Say hello to Karie Westermann. Born in Denmark and currently residing in Scotland, Karie is a creative and multi-talented knitwear designer, tutor, translator and technical editor. Within her multiple roles in the knitting industry, Karie explores her craft with a passion for tradition and authenticity.

Karie will be applying her considerable knowledge and experience to 3 afternoon classes at Unwind this year. The first is Knitting with Beads on Friday 11th, July, then Continental Knitting on Saturday afternoon and the last is Beginning Crochet for Knitters on Sunday afternoon. You can find the classes and further information here

I asked Karie to answer a few questions and share some of her crafting experiences with us...

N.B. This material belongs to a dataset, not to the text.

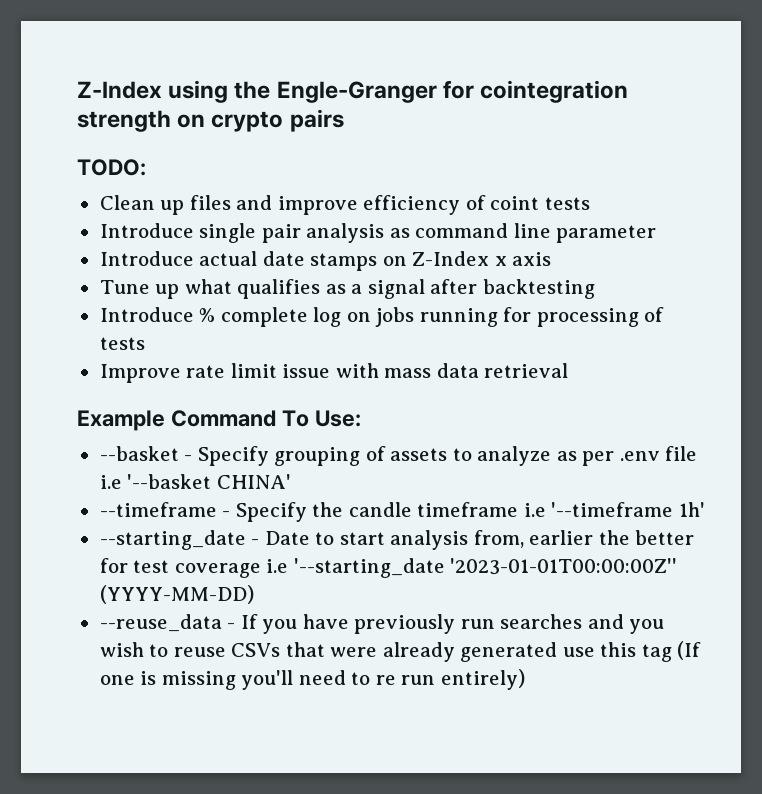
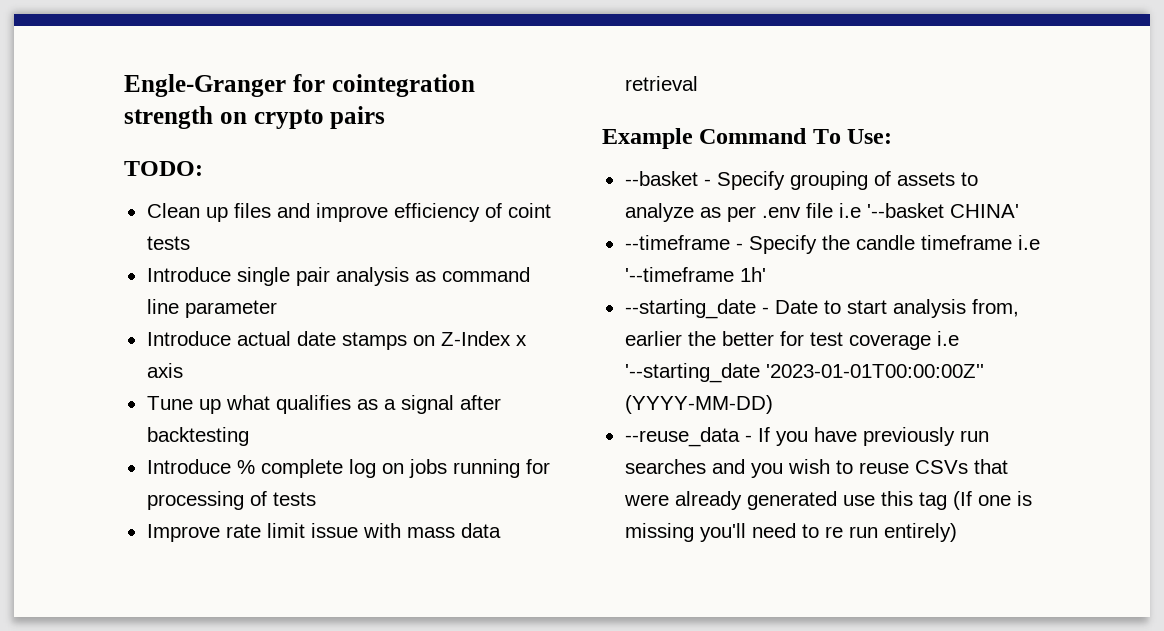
- Z-Index using the Engle-Granger for cointegration strength on crypto pairs
+ Engle-Granger for cointegration strength on crypto pairs

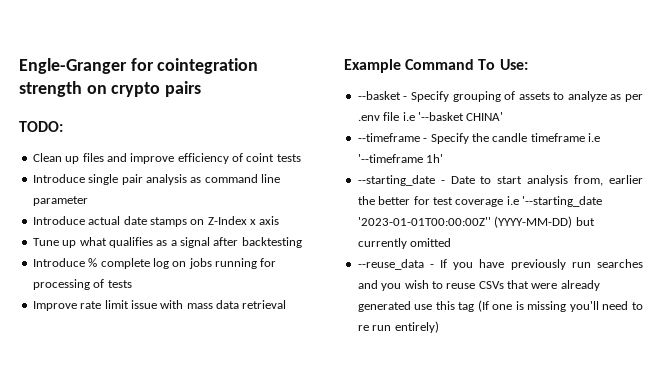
- --starting_date - Date to start analysis from, earlier the better for test coverage i.e '--starting_date '2023-01-01T00:00:00Z'' (YYYY-MM-DD)
+ --starting_date - Date to start analysis from, earlier the better for test coverage i.e '--starting_date '2023-01-01T00:00:00Z'' (YYYY-MM-DD) but currently omitted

What was your first knitting/spinning/crochet project?

I cannot actually remember when I learned to knit and crochet – I must have been very young. My great-grandmother taught me to knit and an aunt taught me to crochet, I do remember that. I spent my childhood making clothes for my dolls and I vividly remember making a fair-isle jumper for my Barbie doll! When you are a child, you never realise things are supposed to be too difficult for you. You just do things. Something worth keeping in mind as an adult!

My very first garment was a crochet jumper I made out of my mum's cotton scraps. It was yellow, orange, pink and lime green. A hideous thing, really, with granny squares stretching across my bosom and strips of colours down the bottom. I was 17 or thereabouts. I was really proud of it and wore it around town. I am very thankful that no photos exist.

What’s your favourite thing to knit?

That is a really difficult question. I have recently discovered how much I absolutely love colourwork – it's like painting with stitches and I absolutely love watching how colours combine. On the other hand, if I were on a desert island and all I had were 4mm circs and a huge stash of hand-dyed yarn, I'd be equally happy as I love designing and knitting lace shawlettes. Then again, there is something special about garments you've made yourself…

... it is possibly easier to say I don't enjoy so much. I'm not a huge fan of knitting sleeves, but I live in Scotland, so you do need sleeves to keep warm!

Would you say you are a process or product knitter?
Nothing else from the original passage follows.